The different approach for tracking time has come from École polytechnique fédérale de Lausanne researchers and it concern’s measuring a physical phenomenon called “photoemission.” This effect describes what appends when light is shone on certain materials and electrons are emitted. This effect is the basis of laser technology.
What the French researchers have done is to calculate a delay of one billionth of one billionth of a second in photoemission. This came from the measurement of electrons that were photo-emitted from a crystal of copper. They have achieved this not through conventional time measurements but by measuring the spin of photoemitted electrons without the need of ultrashort laser pulses.

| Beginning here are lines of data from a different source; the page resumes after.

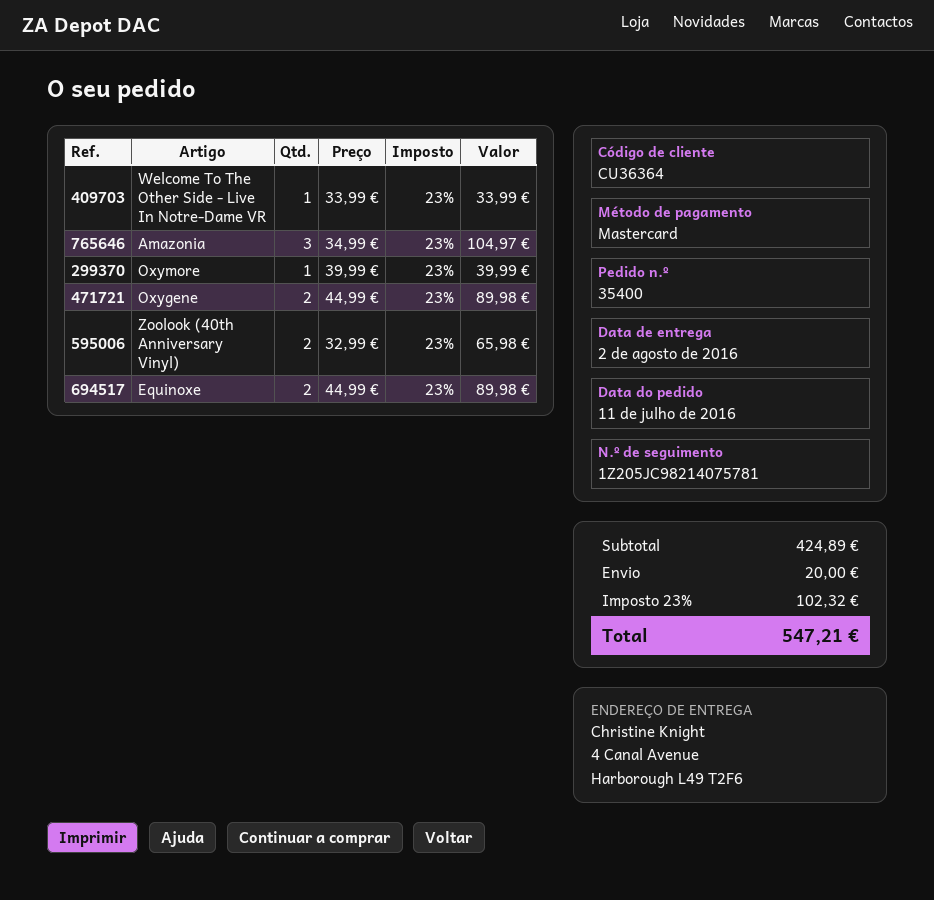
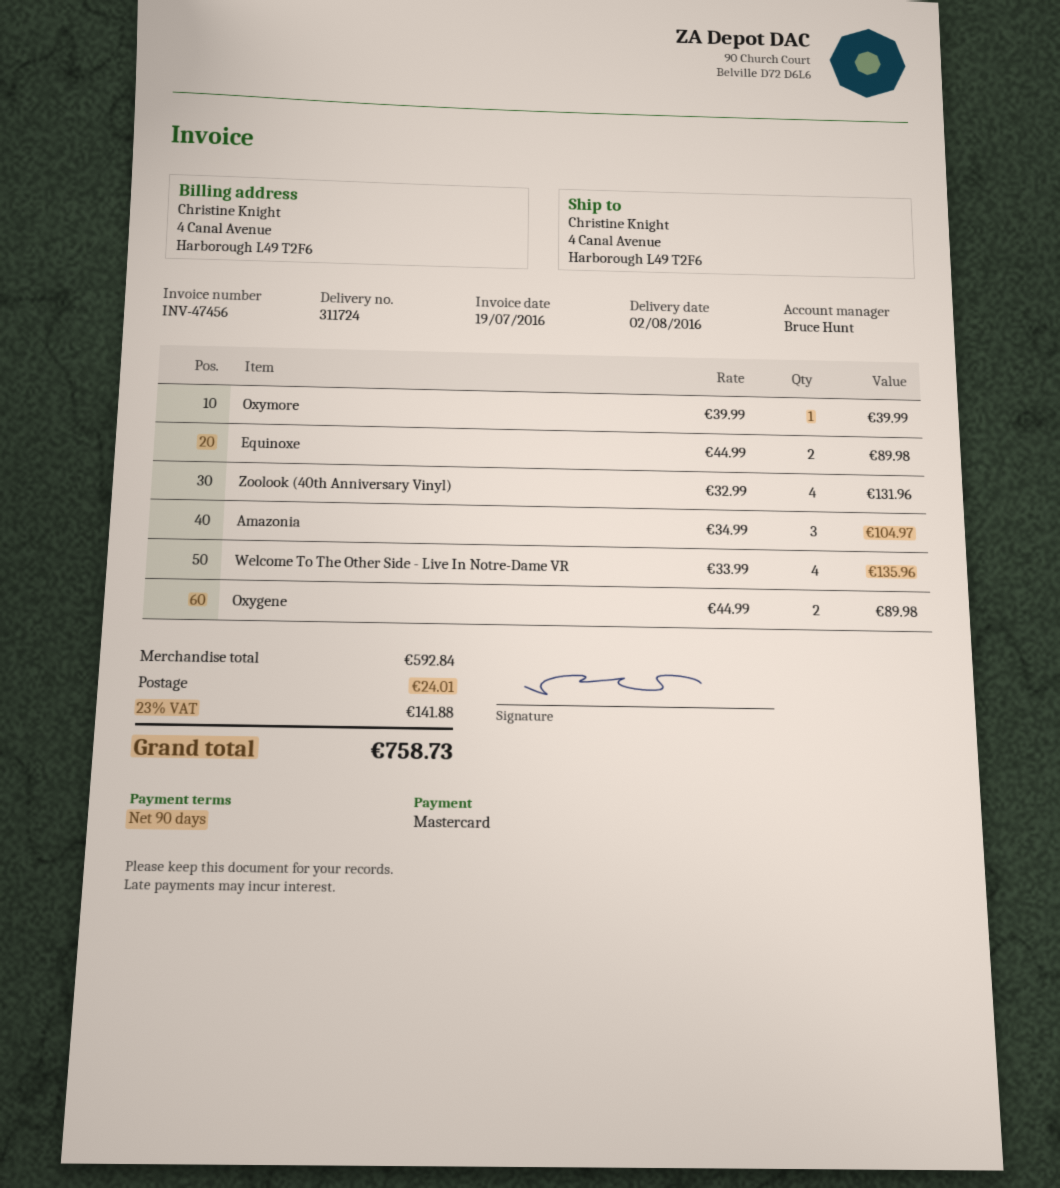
Welcome To The Other Side - Live In Notre-Dame VR: 1 x 33.99 = 33.99 -> 4 x 33.99 = 135.96
Zoolook (40th Anniversary Vinyl): 2 x 32.99 = 65.98 -> 4 x 32.99 = 131.96
subtotal: 424.89 -> 592.84
shipping: 20.00 -> 24.01
tax: 23% = 102.32 -> 23% = 141.88
total: 547.21 -> 758.73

The reason why this matters is because photoemission is the basis of cutting-edge spectroscopy techniques. These methods are used to study the properties of electrons in a solid, and understanding this reveals the magnetic properties of different materials and this furthers the development of consumer and medical electronic devices.
While the measured a time delay on the scale of attoseconds (very tiny fractions of seconds), understanding this and the variations with different materials provides a benchmark for developing different electronic switches. The most important materials to understand better are graphene and high-temperature superconductors, where understanding more fully the photoemission process should advance the properties of these materials and help with the development of electronic devices.
The research is published in the journal Physical Review Letters Physical Review Letters, under the title “Spin polarization and attosecond time delay in photoemission from spin degenerate states of solids.”